- _Version difference data_
────────────────────

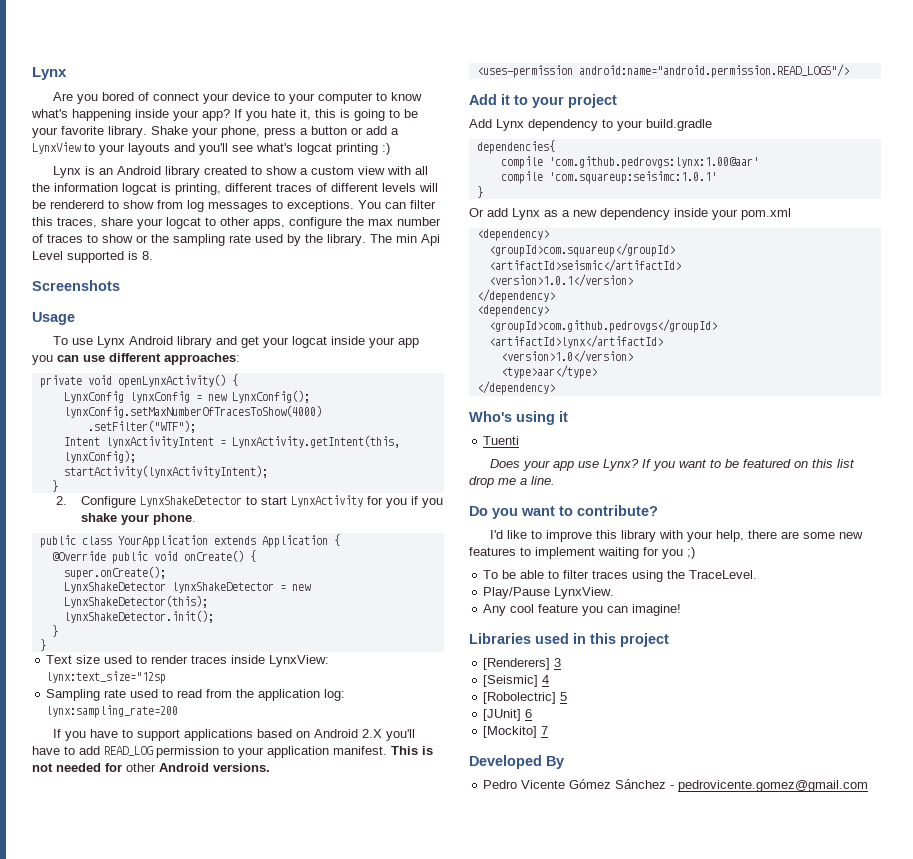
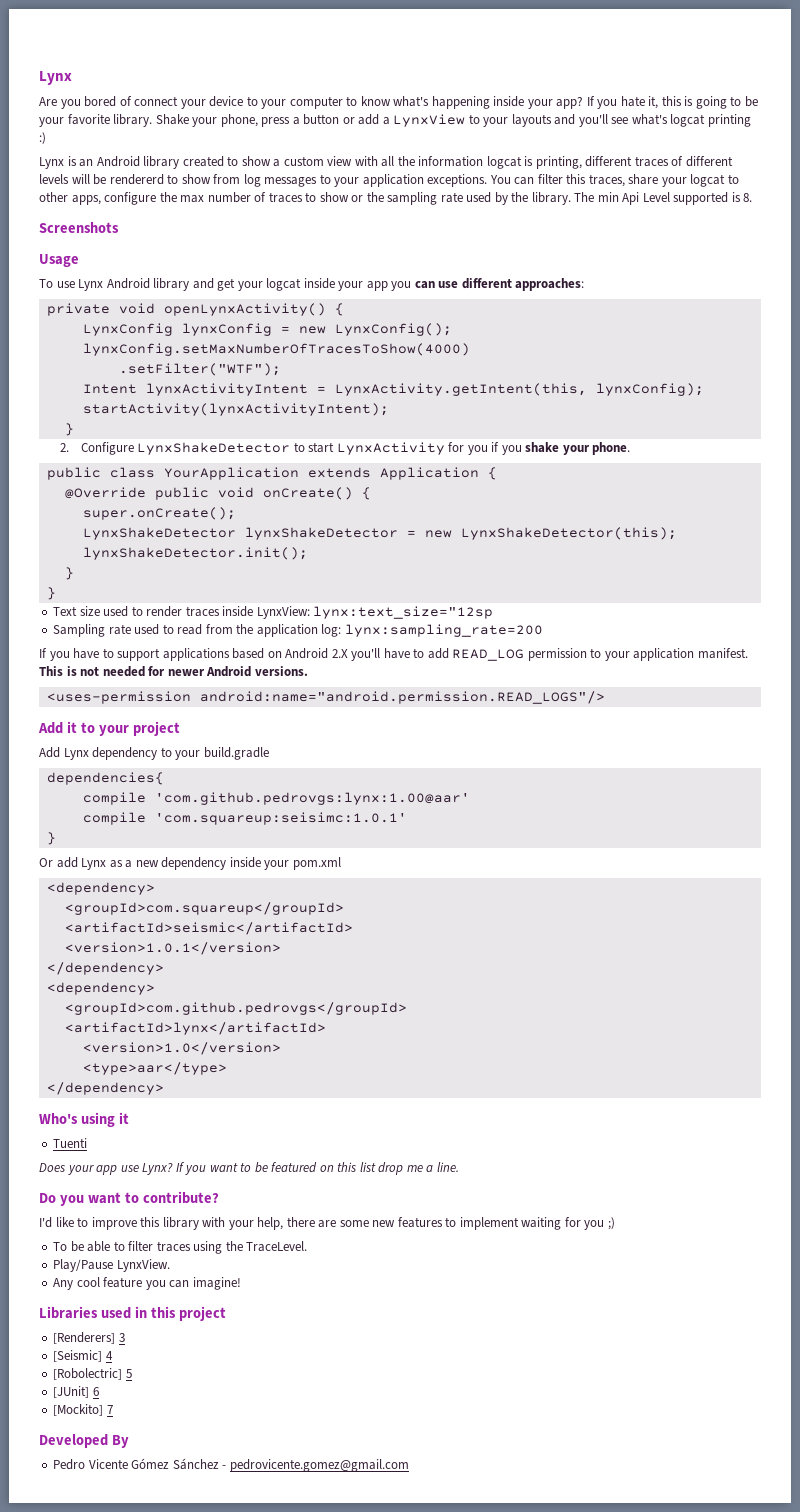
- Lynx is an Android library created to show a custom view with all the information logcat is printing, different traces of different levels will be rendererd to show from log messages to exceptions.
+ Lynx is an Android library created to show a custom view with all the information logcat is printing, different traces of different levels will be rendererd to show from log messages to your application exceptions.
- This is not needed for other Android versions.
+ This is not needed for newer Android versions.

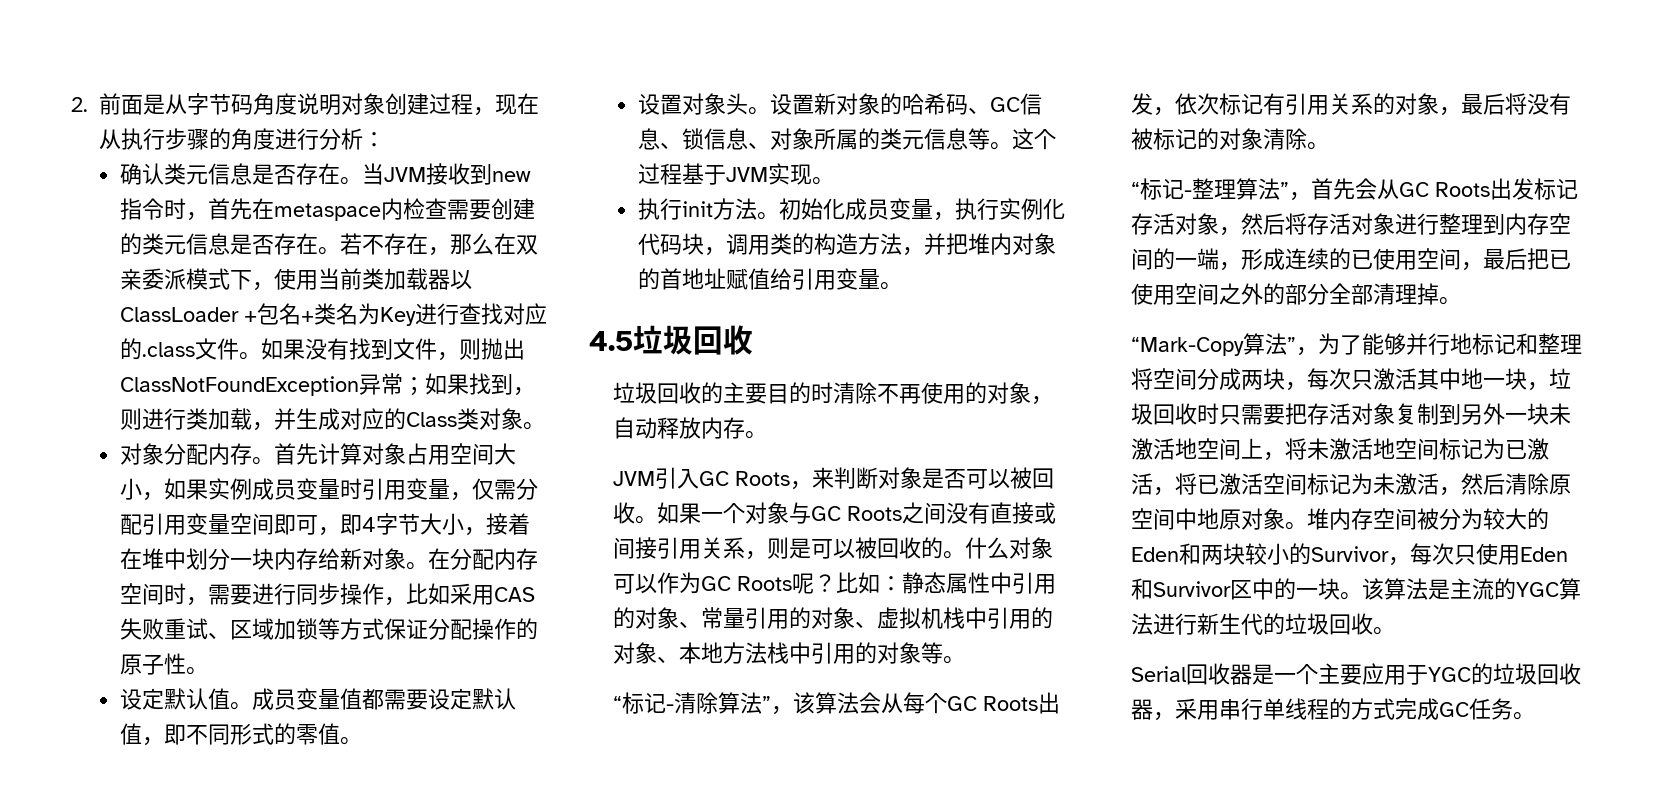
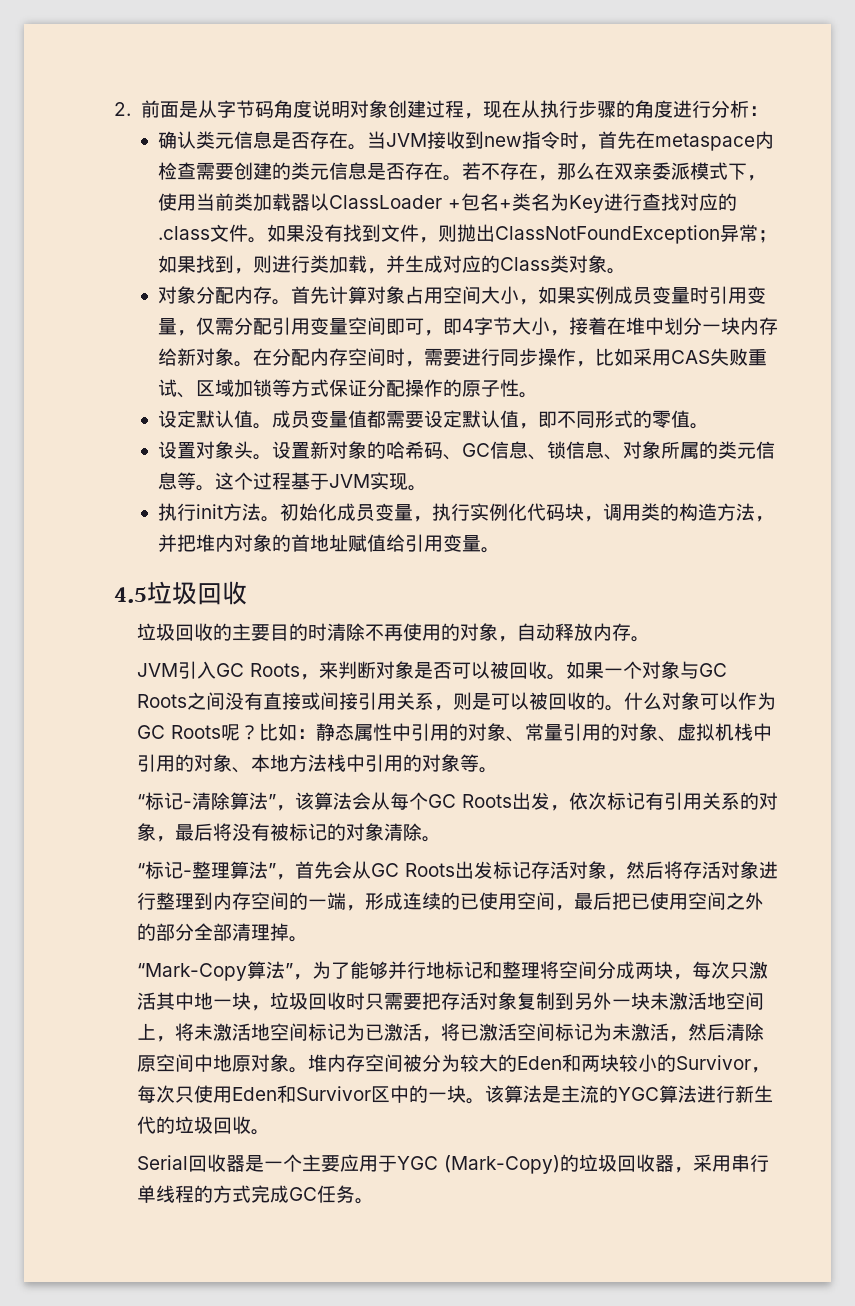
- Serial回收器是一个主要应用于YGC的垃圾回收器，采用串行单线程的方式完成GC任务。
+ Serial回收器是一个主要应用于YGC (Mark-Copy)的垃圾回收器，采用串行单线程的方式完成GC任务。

────────────────────

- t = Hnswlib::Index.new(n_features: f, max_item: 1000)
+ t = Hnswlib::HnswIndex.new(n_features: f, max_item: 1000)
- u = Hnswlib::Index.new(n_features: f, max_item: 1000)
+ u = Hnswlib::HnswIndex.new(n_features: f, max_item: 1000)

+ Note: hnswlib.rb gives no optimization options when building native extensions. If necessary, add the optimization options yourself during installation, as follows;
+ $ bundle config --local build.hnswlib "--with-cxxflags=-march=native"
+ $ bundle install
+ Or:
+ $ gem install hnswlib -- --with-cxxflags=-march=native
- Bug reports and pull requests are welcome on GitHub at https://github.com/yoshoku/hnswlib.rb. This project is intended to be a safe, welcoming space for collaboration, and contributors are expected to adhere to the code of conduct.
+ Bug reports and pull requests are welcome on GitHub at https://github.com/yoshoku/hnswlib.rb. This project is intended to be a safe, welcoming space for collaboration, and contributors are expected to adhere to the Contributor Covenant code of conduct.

────────────────────

- _Task requirements_
Copy every line where the word "bundle" is present in the entries above.

- _Solved exercise_
+ $ bundle config --local build.hnswlib "--with-cxxflags=-march=native"
+ $ bundle install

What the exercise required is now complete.